Un altro vantaggio dell’Inghilterra era quello di disporre di miniere di carbone, essenziale per fare funzionare le macchine a vapore e per fondere la ghisa e il ferro. Lo sviluppo industriale si concentrò nelle zone dove vi erano ricchi giacimenti di ferro e carbone. Questi giacimenti, per lo più, si trovavano nei pressi dei porti marittimi e fluviali. Inoltre una fitta rete di canali e di fiumi navigabili consentiva di trasportare agevolmente prodotti pesanti. Nelle città di Manchester, Liverpool e Londra si formarono le prime concentrazioni di fabbriche. Al di fuori dell’Inghilterra, nel corso del XVIII secolo, il fenomeno della rivoluzione industriale non si verificò oppure ebbe dimensioni ridotte.

Le conseguenze sociali

La rivoluzione industriale modificò radicalmente la vita dei lavoratori, perché all’interno della grande fabbrica nulla era più come nella bottega dell’artigiano o nella casa del contadino. Regnava una rigida disciplina dettata dal movimento della macchina, alla quale l’operaio era subordinato. La fabbrica era governata da una schiera di capi e di sorveglianti, che dovevano mantenere la disciplina tra gli operai. Per chi sgarrava le punizioni erano pesanti: multe in denaro e poi licenziamento. Gli orari prevedevano da 12 a 16 ore di lavoro al giorno, senza ferie, con un solo giorno di riposo, la domenica. Migliaia di adolescenti e di bambini furono impiegati nell’industria tessile o costretti a spingere i carrelli del carbone negli stretti cunicoli delle miniere. Usciti dalla fabbrica, gli operai trovavano condizioni di vita altrettanto difficili. Vivevano perlopiù in case malsane, prive di attrezzature igieniche, in alloggi sovraffollati.

Le prime lotte operaie

Le difficili condizioni di lavoro nelle fabbriche e la povertà della vita degli operai provocarono ben presto forti proteste contro il nuovo modo di lavorare. Le prime proteste da parte dei lavoratori inglesi sono conosciute con il nome di «luddismo», da Ned Ludd, un tessitore che nel 1779 avrebbe distrutto un telaio meccanico. I luddisti, che si erano organizzati in bande segrete, praticavano il boicottaggio e la distruzione delle macchine industriali, convinti che eliminando le macchine si sarebbe potuti «tornare indietro» a un modo di vivere e lavorare più dignitoso. I luddisti furono repressi con l’introduzione della pena di morte e il divieto di qualsiasi organizzazione tra operai. Terminato il luddismo, gli operai si associarono in leghe di mutuo soccorso e cominciarono a praticare lo sciopero come strumento per far valere le proprie ragioni.

LEGGERE le FONTI

In casa del minatore
Ecco la testimonianza di un medico tedesco sulle condizioni di vita nelle case dei minatori.
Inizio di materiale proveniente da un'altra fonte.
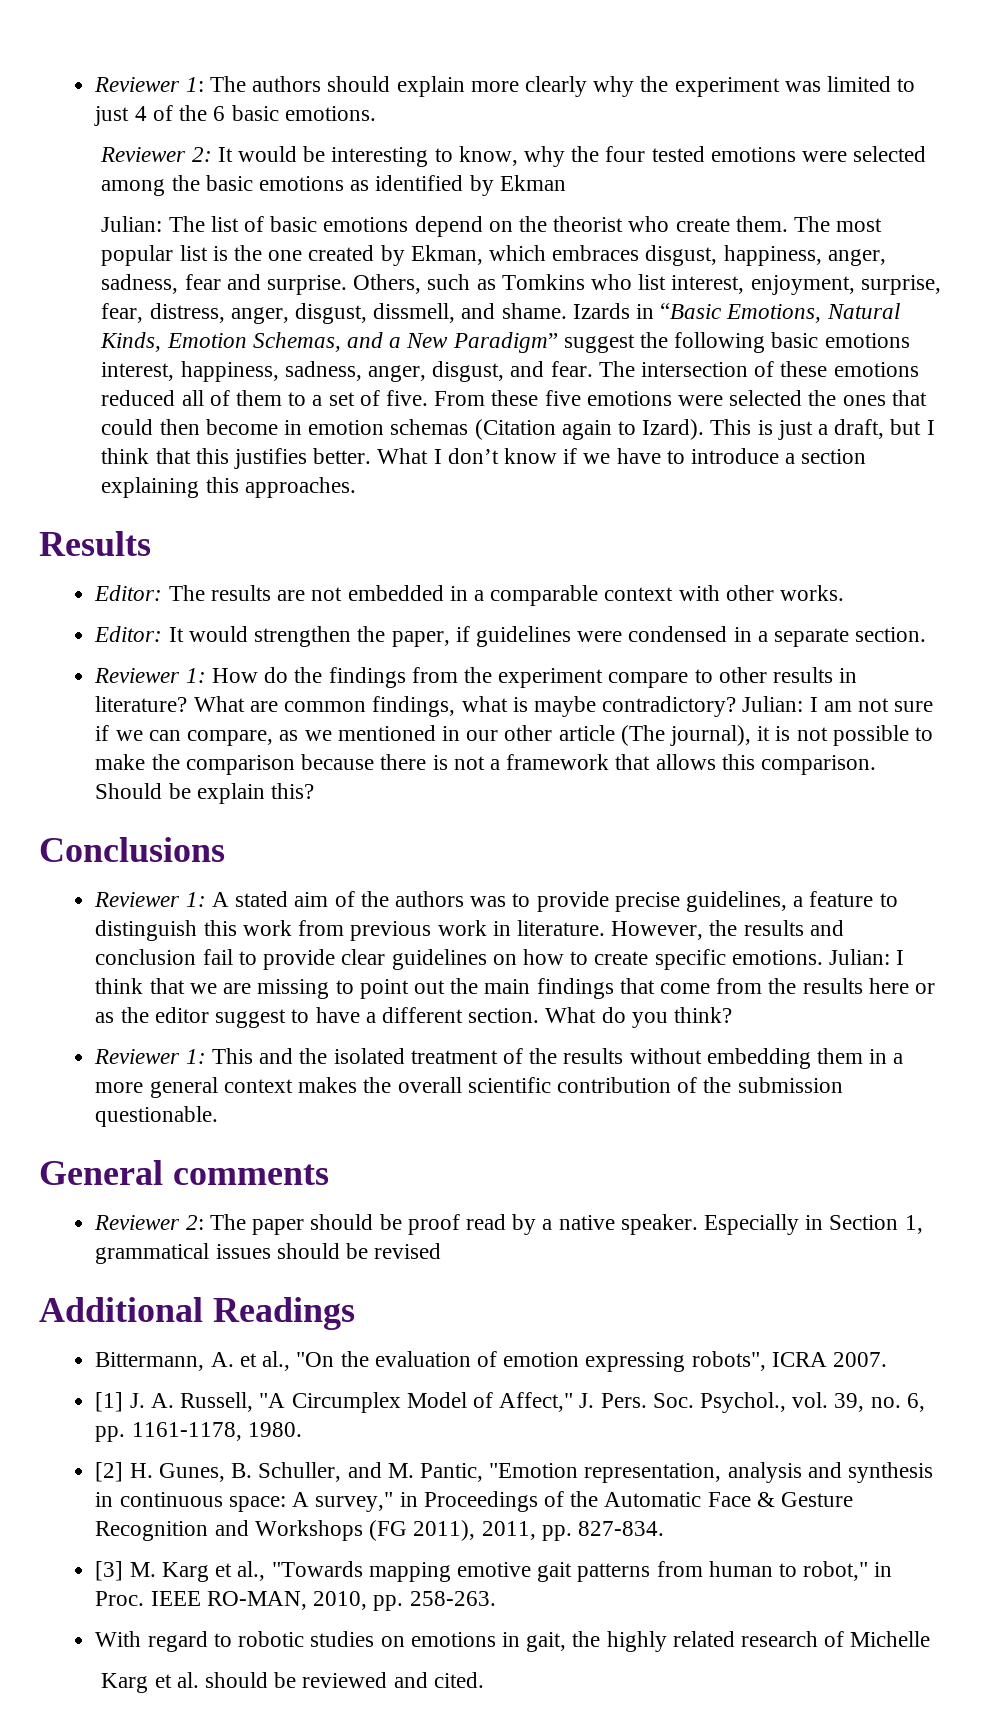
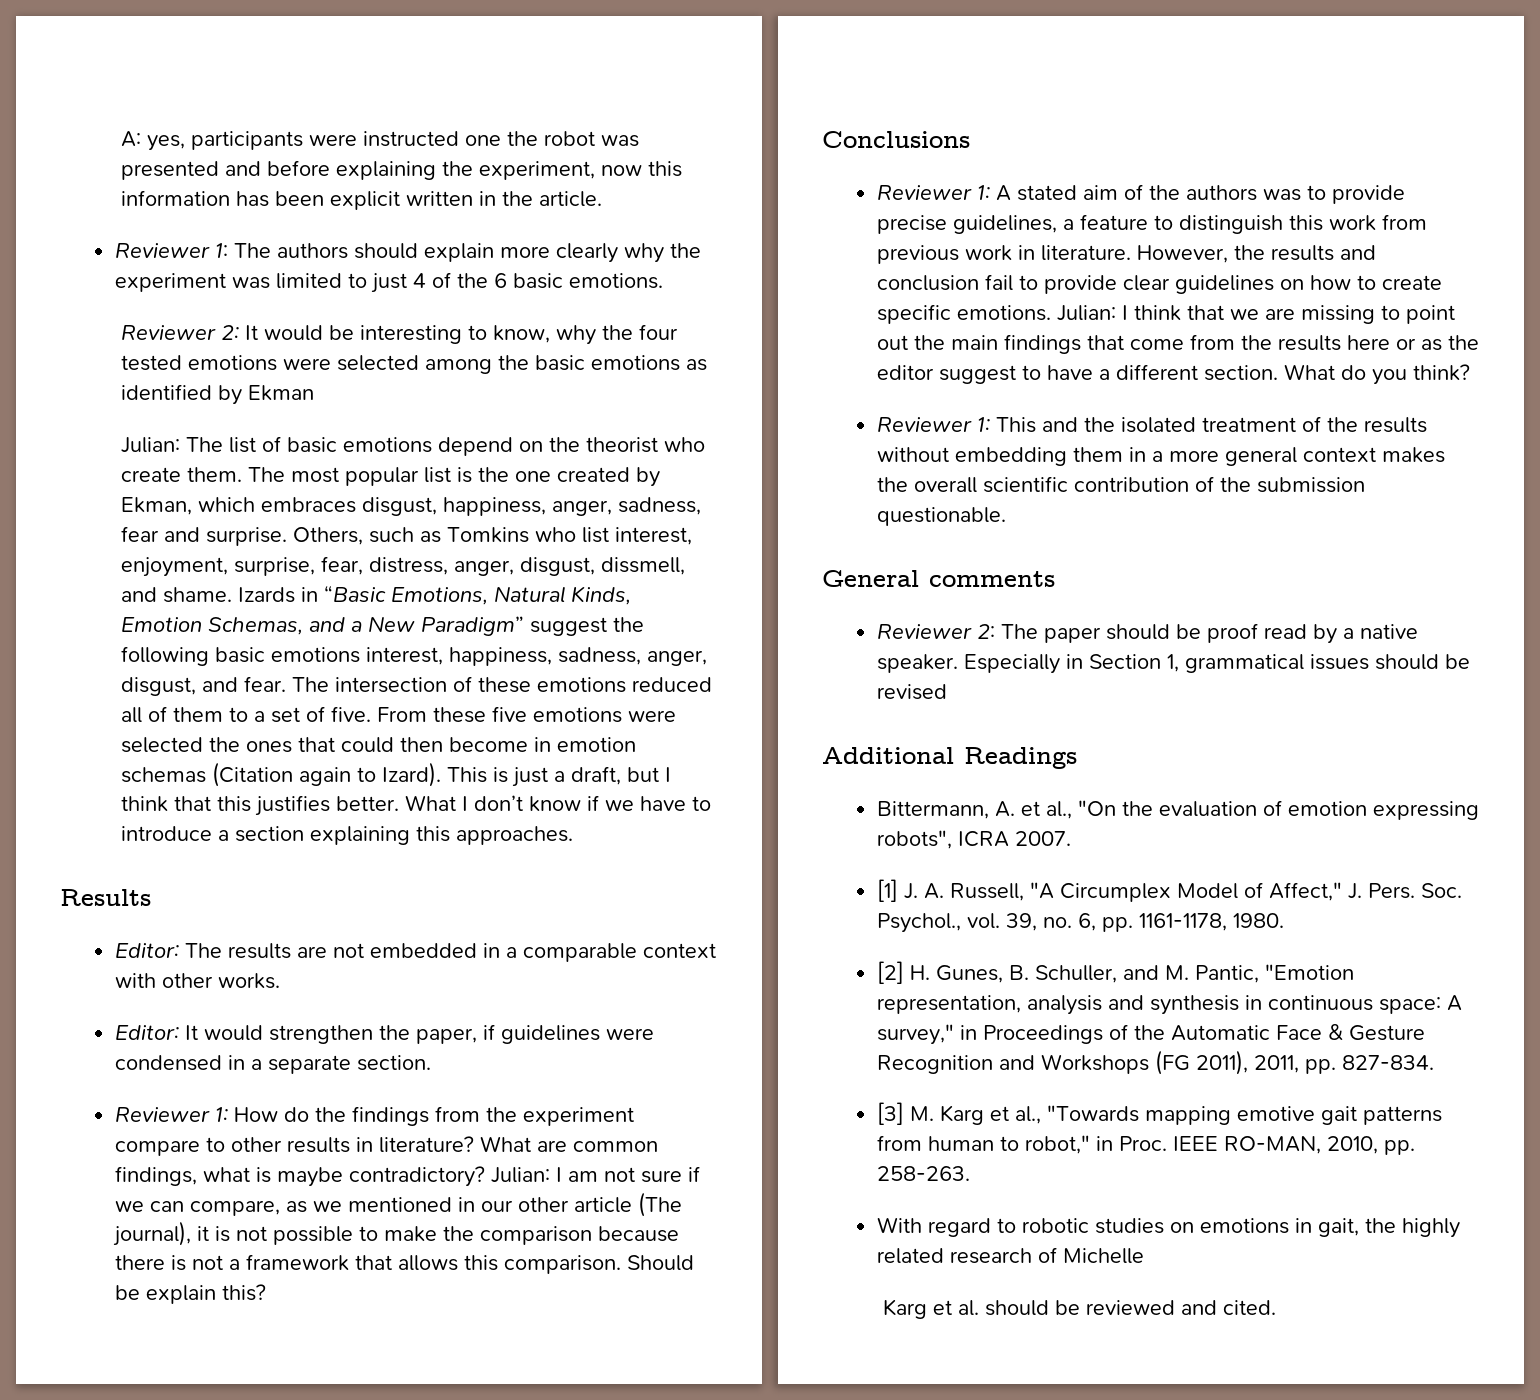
+ A: yes, participants were instructed one the robot was presented and before explaining the experiment, now this information has been explicit written in the article.

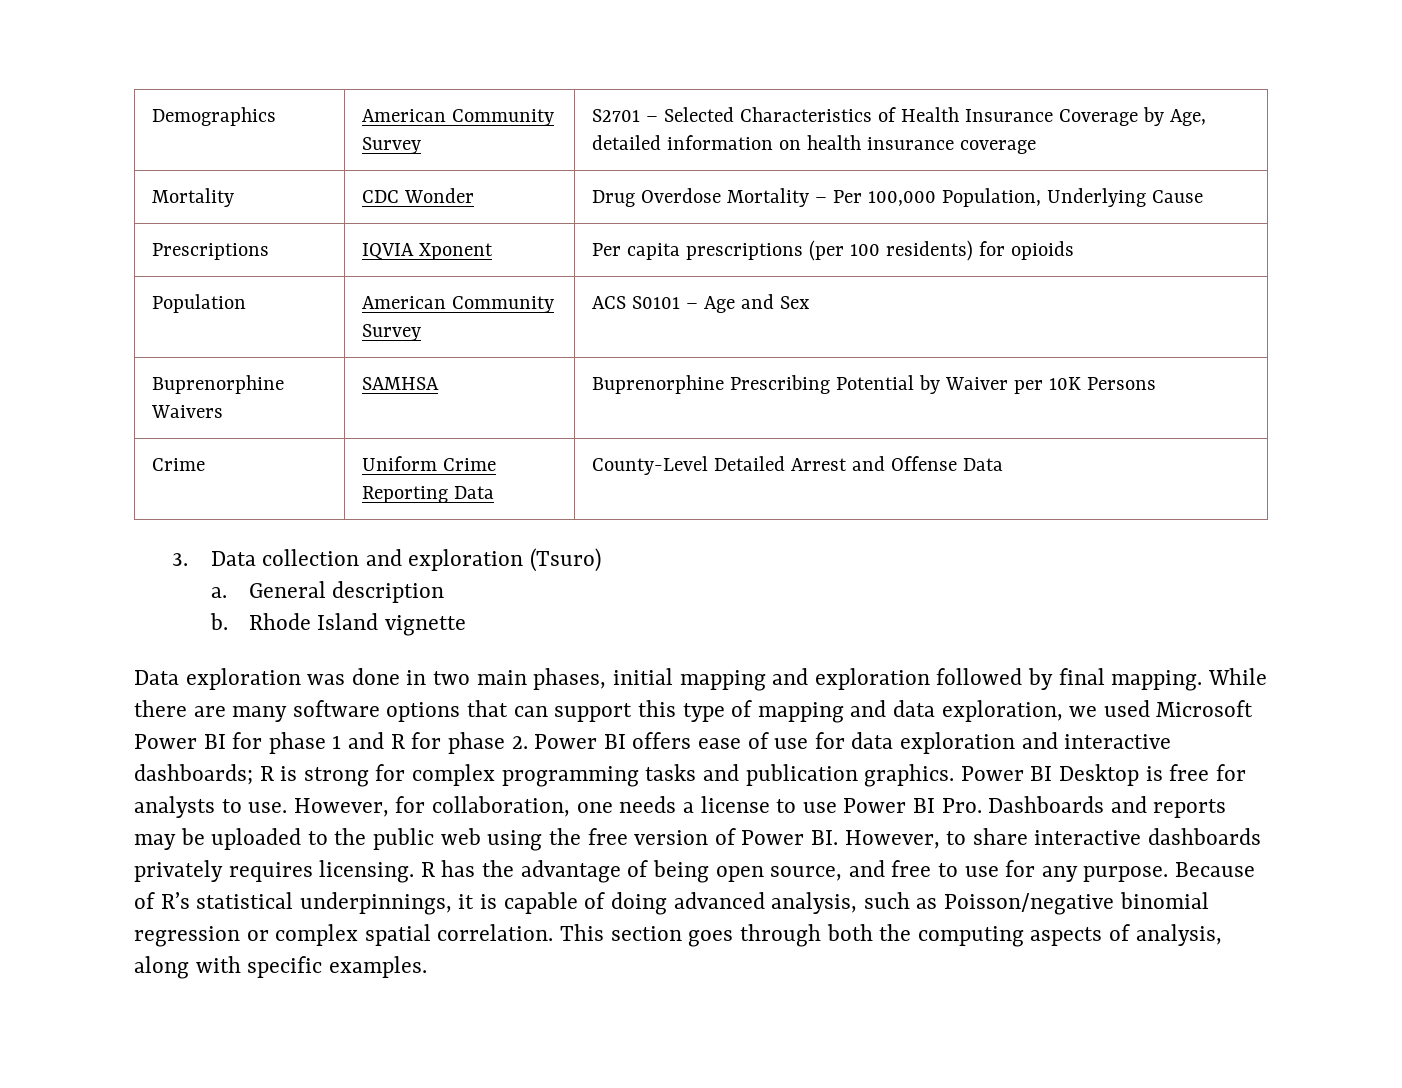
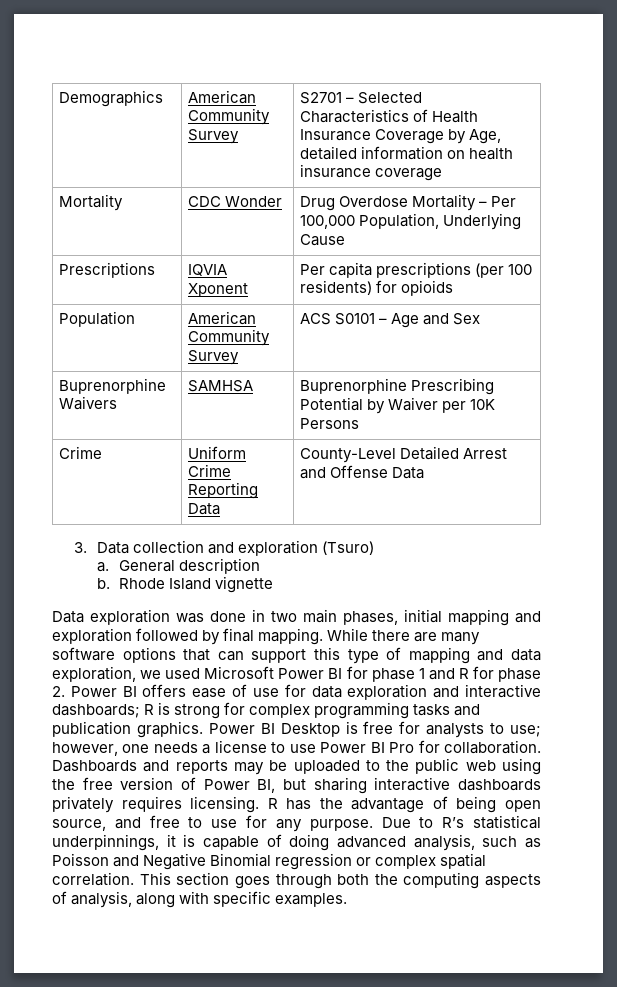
- Power BI Desktop is free for analysts to use. However, for collaboration, one needs a license to use Power BI Pro. Dashboards and reports may be uploaded to the public web using the free version of Power BI. However, to share interactive dashboards privately requires licensing.
+ Power BI Desktop is free for analysts to use; however, one needs a license to use Power BI Pro for collaboration. Dashboards and reports may be uploaded to the public web using the free version of Power BI, but sharing interactive dashboards privately requires licensing.
- Because of R’s statistical underpinnings, it is capable of doing advanced analysis, such as Poisson/negative binomial regression or complex spatial correlation.
+ Due to R’s statistical underpinnings, it is capable of doing advanced analysis, such as Poisson and Negative Binomial regression or complex spatial correlation.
"Alcune pentole e alcuni piatti di terra sono tutte le masserizie; il vestiario consiste in un’unica giacca. Non conosce il letto; giace sulla paglia, si copre con la giacca. La domenica la moglie cucina carne con cavoli, piselli o barbabietole, in quantità da essere sufficiente per tutti i componenti della famiglia per l’intera settimana. Se quella pietanza non basta, il cibo migliore è allora un pezzo di pane con il cacio."